The Geneva Conventions permit the interrogation of captured fighters on any subject. There is no mention of the Miranda standard in any of the Geneva treaties, and no mention of a right to counsel unless and until a detainee is put on trial for war crimes. Indeed, the famous Geneva requirement that a soldier is obliged to give his name, rank, and serial number is at odds with Mr. Brosnahan's version of a speak-no-evil right to silence.

Taliban fighters may not even deserve all of Geneva's privileges, as the White House argues, because their aid to al-Qaeda's terrorist activities was heedless of the laws of war. Blowing up occupied skyscrapers to kill civilians is certainly inconsistent with the laws of war, just as it violates the Koran.

Brosnahan will muster a fistful of theories to suppress the use of his client's statements, hoping that some of them will stick. He will charge coercion. The CIA agent first on the scene at the Afghan prison allegedly told the young Taliban that he had to choose if he wanted to live or die because his colleagues couldn't take all the Taliban prisoners into American custody. But Lindh didn't talk at the time, and after the uprising was safely placed in American hands anyway. Brosnahan has charged that a voluntary statement was later impossible because his client was wounded and under treatment. But there is no suggestion that Lindh was in a dream state or imagining his adventures when he recounted them at length to American interrogators.

Brosnahan will also argue that questioning should have stopped as soon as he requested a chance to see his client. But only a suspect, not his parents, can accept an offer of counsel, and Lindh reportedly waived his right to counsel after standard Miranda warnings by FBI agents brought to the scene.

The major point remains the same. A later prosecution for war crimes or terrorism does not insulate a battlefield prisoner from the inconveniences of war-fighting. Combatants are subject to internment until a conflict is over, to keep them from returning to the battle. And they can be questioned at length for intelligence purposes. Criminal charges, judges, and courtrooms have nothing to do with it.

One may draw a close analogy from the world of intelligence wiretaps. Electronic surveillance can be used against foreign powers and persons working for foreign powers, even within the territorial United States, and the threshold to allow this is far lower than the criminal law standard of probable cause. The information obtained, if it reveals a crime, can also be used at trial, so long as the original purpose of the tap was not pretextual.

Perhaps the greatest evidentiary problem for Brosnahan and his client is Lindh's bedside interview with journalist Robert Pelton shown on CNN last December. One can debate Pelton's technique, and whether it's good journalism to feign sympathy with a violent man, offering to e-mail his parents and saying of jihad that "I respect the cause and I respect the call." But the interview could hardly be called "involuntary."

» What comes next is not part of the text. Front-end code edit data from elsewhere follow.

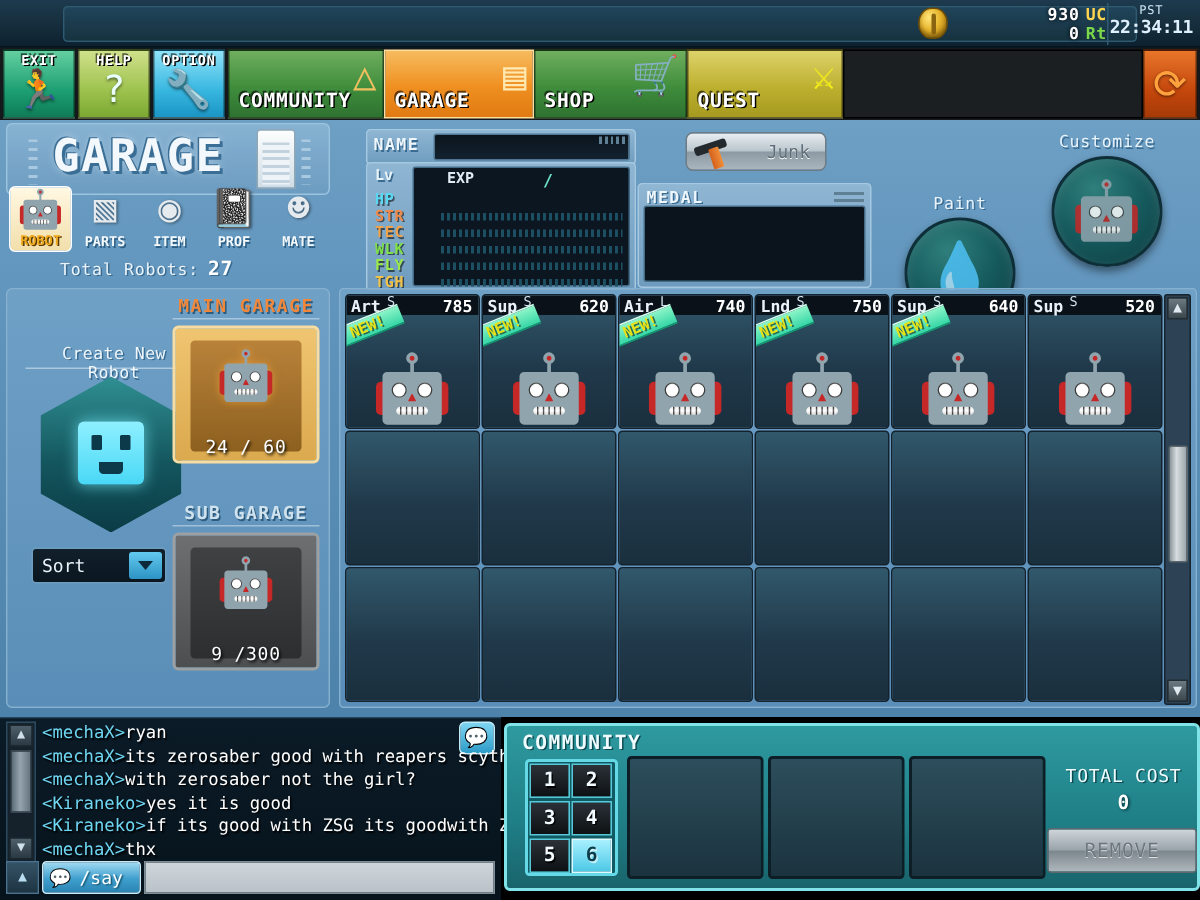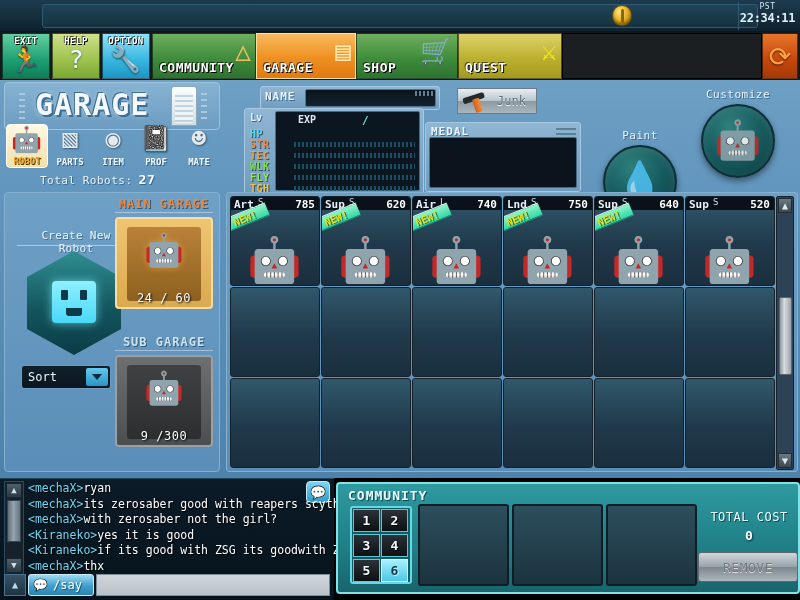"930 UC" div.cur-block { html: none -> <div> <div> <span>930</span><span>UC</span> </div> <div> <span>0</span><span>Rt</span> </div> </div> }
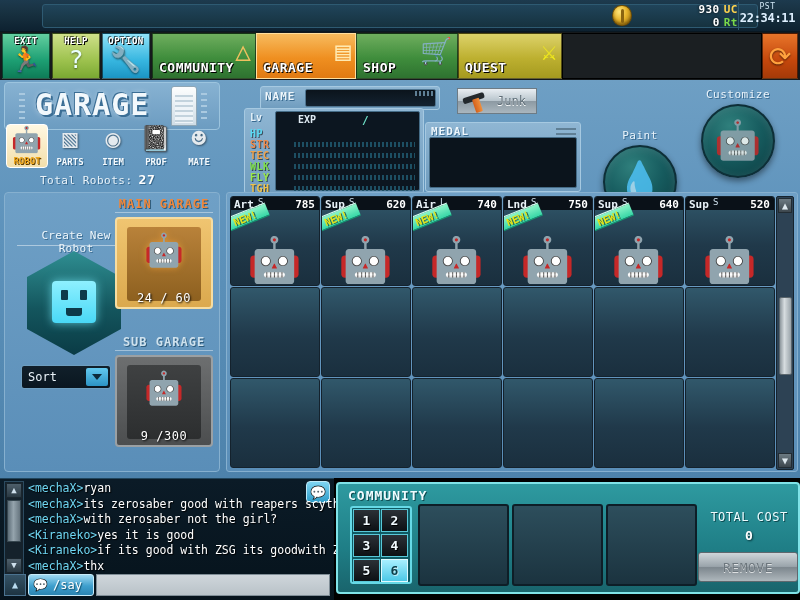"NAME" .name-row { left: 16px -> 0 }
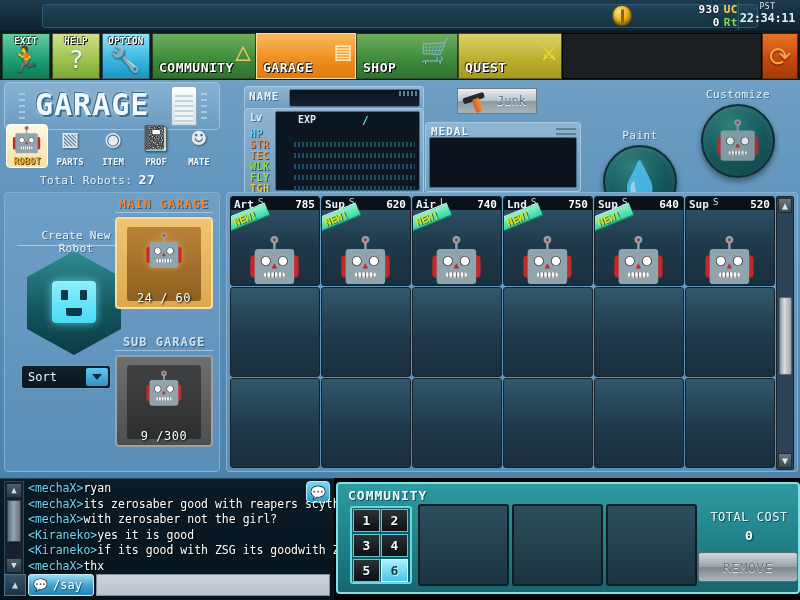"Junk" .junk-btn { border-radius: 0 -> 5px; width: 80px -> 94px }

A judge reviewing the broadcast tape will be able to evaluate Lindh's demeanor and composure. Lindh was not grunting one-syllable answers to yes-or-no questions put by Pelton. Rather, he gave a ground-level narrative of his progress in fighting in the jihad. He said that the front-line brigade was "funded by [Osama] bin Laden" along with the training camp. "We all have the same cause," noted Lindh. "Did you enjoy the Jihad?" Pelton asked. "Was it a good cause for you?" "Definitely," replied Lindh.

In finding the path of the law in a time of peril, we need to understand that al-Qaeda's terrorism is intended as a public war against the West. It is not just crime, and certainly not adventure. The noisy motions in the Lindh case may be much ado on the way to a guilty plea. But in other situations, such as war crimes tribunals, internment of combatants, and pursuit of al-Qaeda in third party countries, we may also have to reconcile the separate legal regimes of war and criminal law. Law's adaptation to danger is a problem we have to think through soberly, to keep both our country and our liberties safe.

Ruth Wedgwood is a professor of law at Yale and Johns Hopkins University, and a former federal prosecutor.